NMCCA dismisses a conviction for consensual homosexual sodomy in United States v. Stratton.  It’s unpublished but worth the read.

Appellant was accused of forcible sodomy, but was convicted of consensual sodomy.  That means Lawrence and Marcum had to be discussed.  Read this case for the following:

  • A discussion and reiteration of a “private” location is . . .  The discussion may be fruitful beyond an Article 125 case.
  • A discussion of and that “the military judge’s ruling that the general disruption to the unit [of the investigation of the charges] implicated the third Marcum prong is untenable (emphasis added).
  •   When a TC proffers something to the court, double-tap that for accuracy, and vice-versa.
  • Broad talismanic incantations are as unhelpful in analyzing Marcum factors as they are in Mil. R. Evid. 404(b), situations.
  • The court avoided the issue of whether Marcum “effectively incorporated new elements into the Article 125, UCMJ, charge and that these new elements should have been properly plead and submitted to the trier of fact. Essentially, the appellant argues that the Marcum factors are questions of fact to be answered by the trier of fact.”  Slip op. at  5, 6 n.1.
  • The court avoided the issue:

      I.   POST-LAWRENCE, SODOMY IS NOT A CRIME UNLESS THERE ARE ADDITIONAL CRIMINAL ELEMENTS THAT FURTHER A LEGITIMATE STATE INTEREST.  OVER DEFENSE OBJECTION, THE MILITARY JUDGE INSTRUCTED THE MEMBERS THAT SODOMY WAS A LESSER INCLDUED OFFENSE OF THE CHARGED CRIME OF FORCIBLE SODOMY.  THE MEMBERS THEN RETURNED A VERDICT OF NOT GUILTY TO FORCIBLE SODOMY, BUT GUILTY TO SODOMY.  THE THEORY OF PROSECUTION FOR SODOMY WAS BASED ON ADDITIONAL FACTS ALLEGED BY THE GOVERNMENT AFTER THE TRIAL BEGAN.  THESE FACTS WERE: (1) NOT ELEMENTS DEFINED BY CONGRESS UNDER ARTICLE 125, UCMJ, (2) NOT ALLEGED ON THE CHARGE SHEET; AND (3) NOT SUBMITTED TO THE MEMBERS AND PROVED BEYOND A REASONABLE DOUBT.  IS APPELLANT’S CONVICTION FOR CONSENSUAL SODOMY UNCONSTITUTIONAL IN LIGHT OF THESE DUE PROCESS VIOLATIONS?

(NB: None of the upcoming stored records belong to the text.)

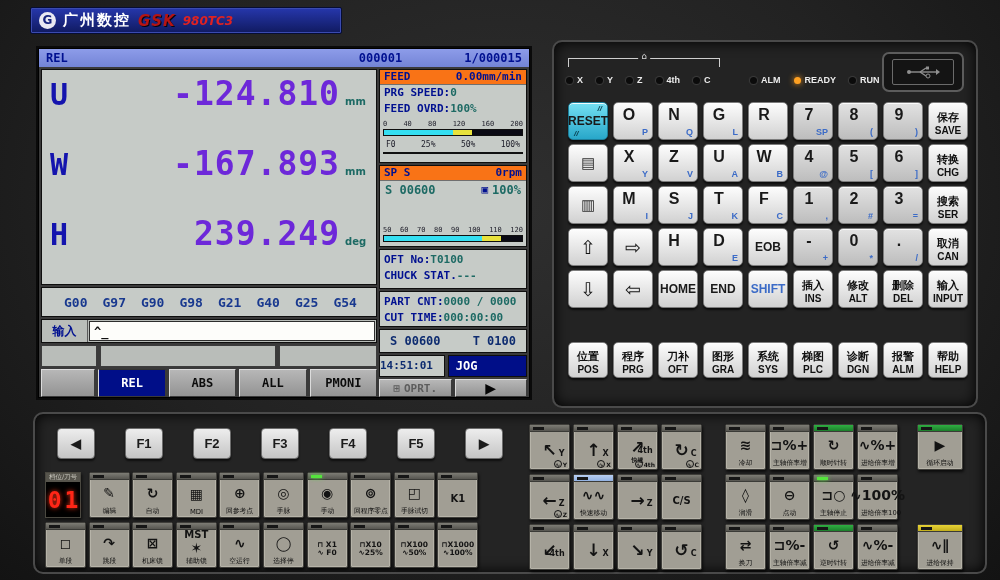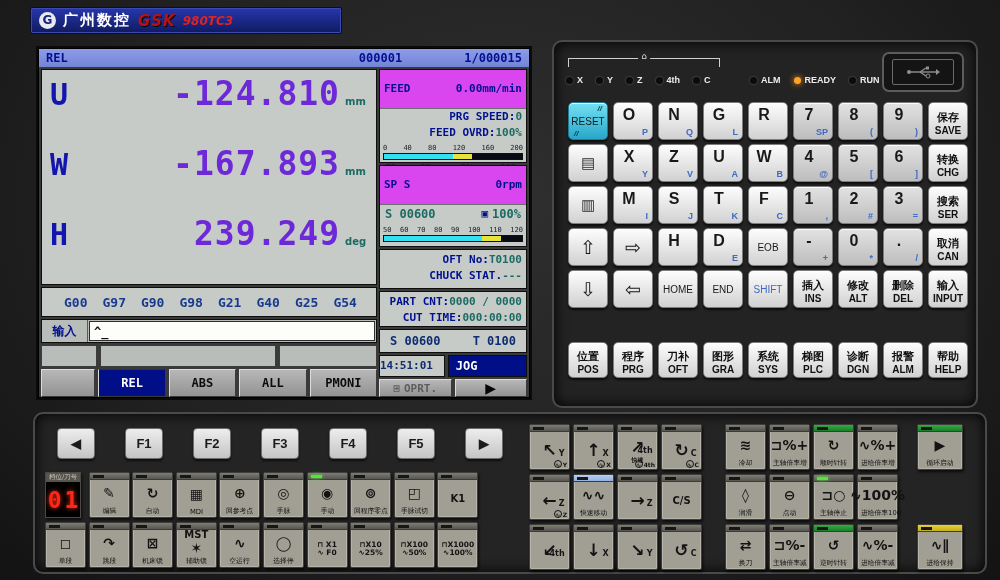--- a/index.html
+++ b/index.html
@@ -45,8 +45,8 @@
 .softkey.blank{flex:.8}
 .softkey.active{background:#000e88;color:#fff;border-top-color:#333}
 .scr-right{flex:1;display:flex;flex-direction:column;gap:2px}
-.p-hdr{display:flex;justify-content:space-between;background:#d946ef;border-bottom:1px solid #6f6f6f;
-  color:#001090;font:bold 11px/14px "DejaVu Sans Mono",monospace;padding:12px 4px}
+.p-hdr{display:flex;justify-content:space-between;background:#f97316;border-bottom:1px solid #6f6f6f;
+  color:#001090;font:bold 11px/14px "DejaVu Sans Mono",monospace;padding:0 4px}
 .inf-row{display:flex;justify-content:flex-end;padding:0 4px;font:bold 11px/16px "DejaVu Sans Mono",monospace}
 .inf-l{color:#001090}.inf-v{color:#1d6a64}
 .scale{display:flex;justify-content:space-between;padding:0 3px;font:7px/9px "DejaVu Sans Mono",monospace;color:#1c1c28;margin-top:3px}

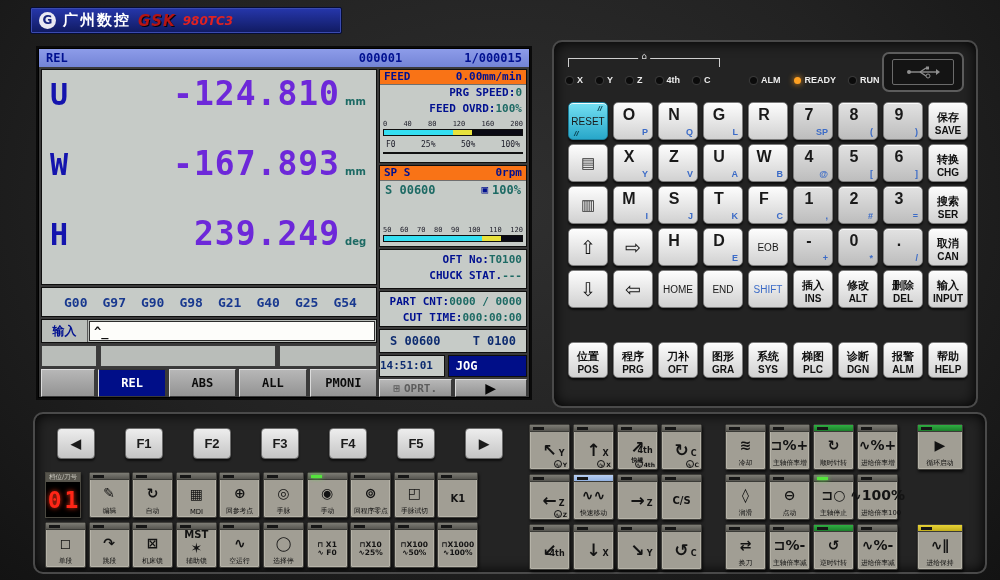--- a/index.html
+++ b/index.html
@@ -47,7 +47,7 @@
 .scr-right{flex:1;display:flex;flex-direction:column;gap:2px}
 .p-hdr{display:flex;justify-content:space-between;background:#f97316;border-bottom:1px solid #6f6f6f;
   color:#001090;font:bold 11px/14px "DejaVu Sans Mono",monospace;padding:0 4px}
-.inf-row{display:flex;justify-content:flex-end;padding:0 4px;font:bold 11px/16px "DejaVu Sans Mono",monospace}
+.inf-row{display:flex;justify-content:flex-start;padding:0 4px;font:bold 11px/16px "DejaVu Sans Mono",monospace}
 .inf-l{color:#001090}.inf-v{color:#1d6a64}
 .scale{display:flex;justify-content:space-between;padding:0 3px;font:7px/9px "DejaVu Sans Mono",monospace;color:#1c1c28;margin-top:3px}
 .bar{height:7px;border:1px solid #101010;margin:0 3px;display:flex;background:#0a0a14}

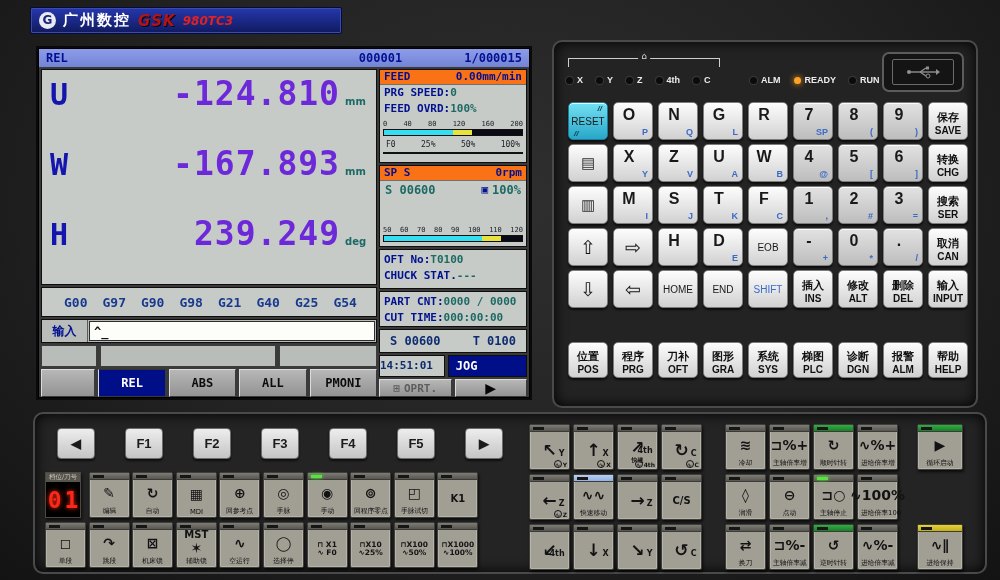--- a/index.html
+++ b/index.html
@@ -93,7 +93,7 @@
 .key.reset{background:linear-gradient(180deg,#74e0f3,#28a7c9);border-color:#1c7d99}
 .kmain{position:absolute;left:3px;top:3px;right:11px;text-align:center;font-weight:bold;font-size:16px;color:#191919}
 .ksub{position:absolute;right:4px;bottom:2px;font-weight:bold;font-size:9px;color:#3b6bc7}
-.kctr{position:absolute;inset:0;display:flex;align-items:center;justify-content:center;font-weight:normal;font-size:10px;color:#191919;letter-spacing:0}
+.kctr{position:absolute;inset:0;display:flex;align-items:center;justify-content:center;font-weight:bold;font-size:12px;color:#191919;letter-spacing:0}
 .kctr.blue{color:#3b6bc7}
 .kar{position:absolute;inset:0;display:flex;align-items:center;justify-content:center;font-size:19px;color:#111}
 .kic{position:absolute;inset:0;display:flex;align-items:center;justify-content:center;font-size:15px;color:#2e2e2e}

3 Responses to “In the NMCCA (Stratton)”

  1. Charlie Gittins says:

    The light of the dim bulb did not illuminate the issues.  I am unsurprised by the reversal of this MJ.  That is all I have to say about that.  

  2. Goodnight, Jane Fonda! says:

    Not necessarily an important detail, but the Person Formerly Known as The Victim in this case, despite the application of Lawrence, appears to have been — and may still be — female (p. 9 of the opinion).  Makes the conduct less taboo (even in post-DADT world), but thought it important to make clear that Seaman Recruit Stratton’s orientation may not be homosexual, “not that there’s anything wrong with that.”

    http://youtu.be/2GMZjkNW5b8 

    Something else interesting I noticed on p. 9.  Something I have yet to see from a court in these days of Sexual McCarthyism: an indication that an adult female who voluntarily consumes alcohol may possibly be responsible for her voluntary conduct while intoxicated.  

    The quote from NMCCA on p. 9: “Similarly, it was PFC JH’s decision to consume alcohol.”  *sniff, sniff*  Brings tears to me olde and weathered eyes.   

  3. Tstan says:

    It looks like consensual heterosexual sodomy to me. (Took me to pg 9 to get there though.) In that context the BCD looks harsh. Maybe the panel was thinking, don’t do anal if she’s that drunk? Good job by the defense counsel at trial.

    Looks a little like one of the cases argued at ACCA last week, too.